Segment Open
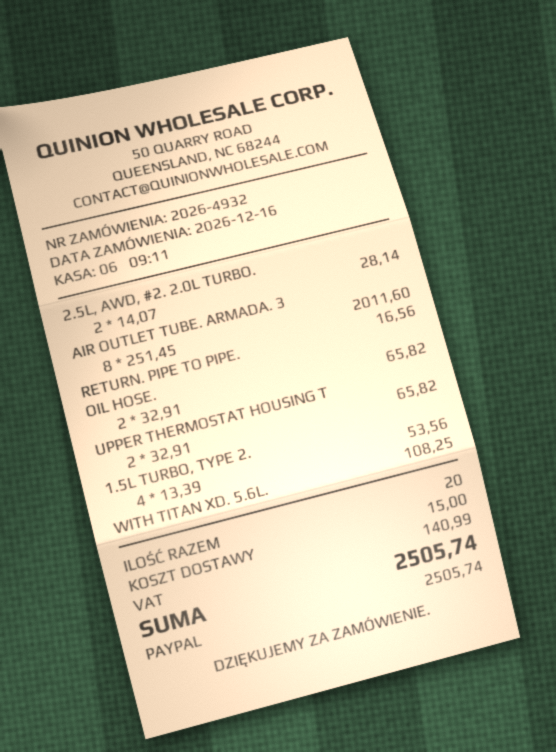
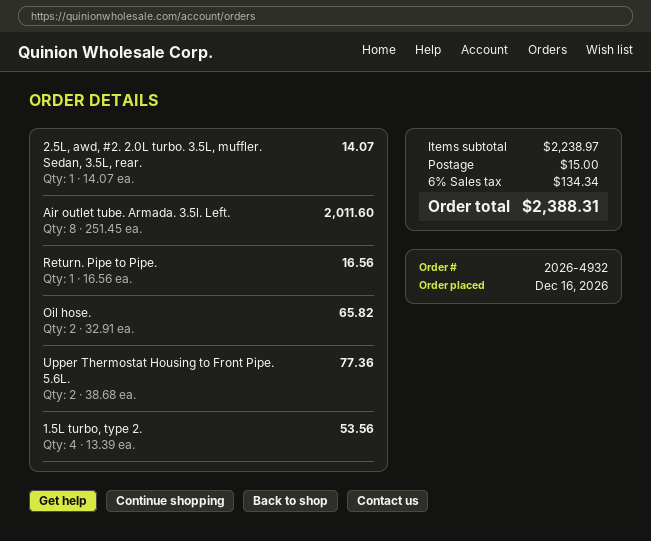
2.5L, AWD, #2. 2.0L TURBO.: 2 x 14.07 = 28.14 -> 1 x 14.07 = 14.07
UPPER THERMOSTAT HOUSING T: 2 x 32.91 = 65.82 -> 2 x 38.68 = 77.36
WITH TITAN XD. 5.6L.: 1 x 108.25 = 108.25 -> none
tax: 140.99 -> 134.34
total: 2505.74 -> 2388.31

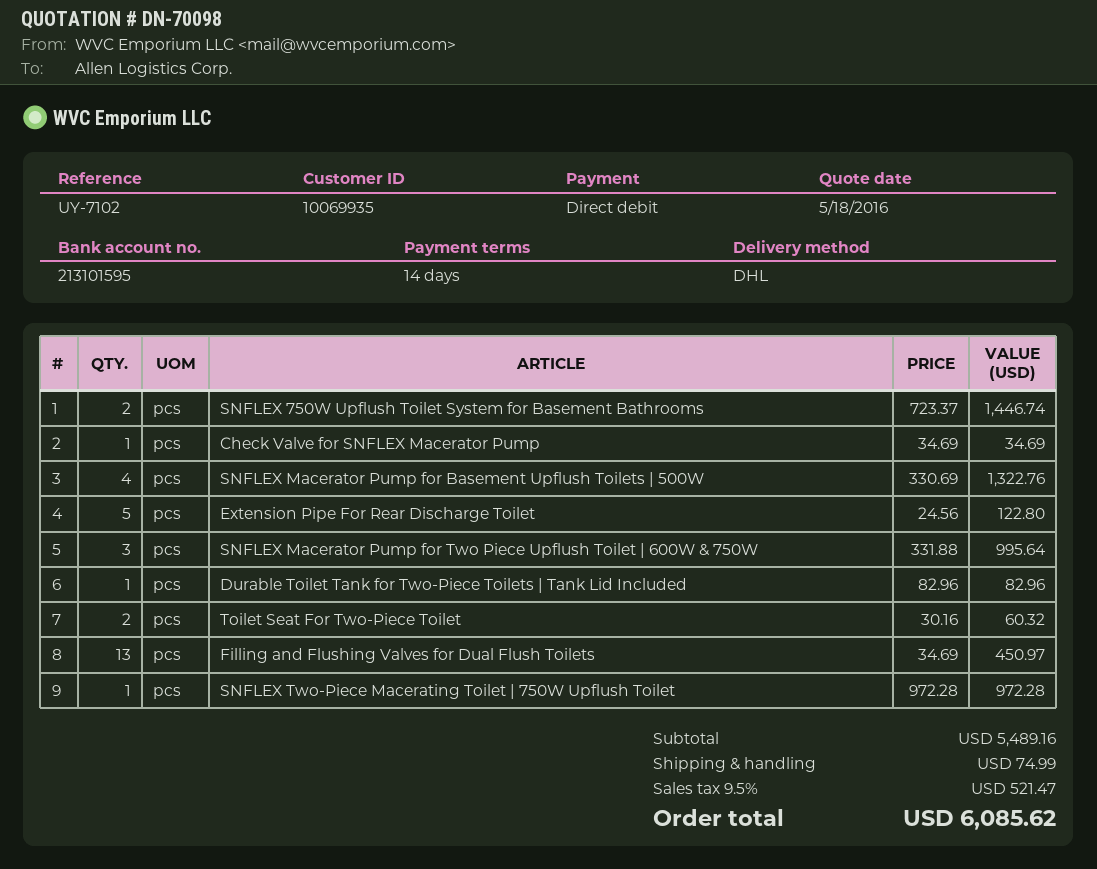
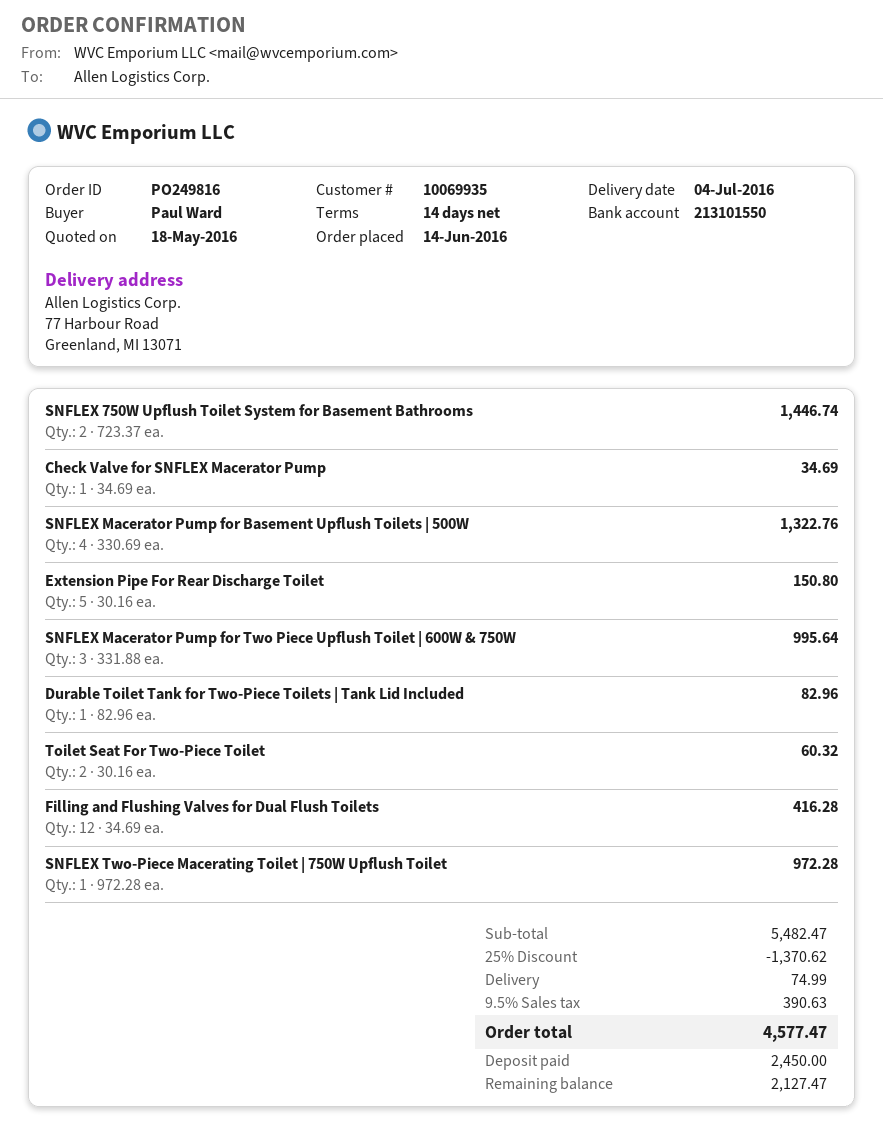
bank account: 213101595 -> 213101550
Extension Pipe For Rear Discharge Toilet: 5 x 24.56 = 122.80 -> 5 x 30.16 = 150.80
Filling and Flushing Valves for Dual Flush Toilets: 13 x 34.69 = 450.97 -> 12 x 34.69 = 416.28
subtotal: 5489.16 -> 5482.47
discount: none -> 25% = 1370.62
tax: 9.5% = 521.47 -> 9.5% = 390.63
total: 6085.62 -> 4577.47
Segment Closed
Find and copy each line in the material above where the string "none" occurs.

» **ANSWER BOX**:
WITH TITAN XD. 5.6L.: 1 x 108.25 = 108.25 -> none
discount: none -> 25% = 1370.62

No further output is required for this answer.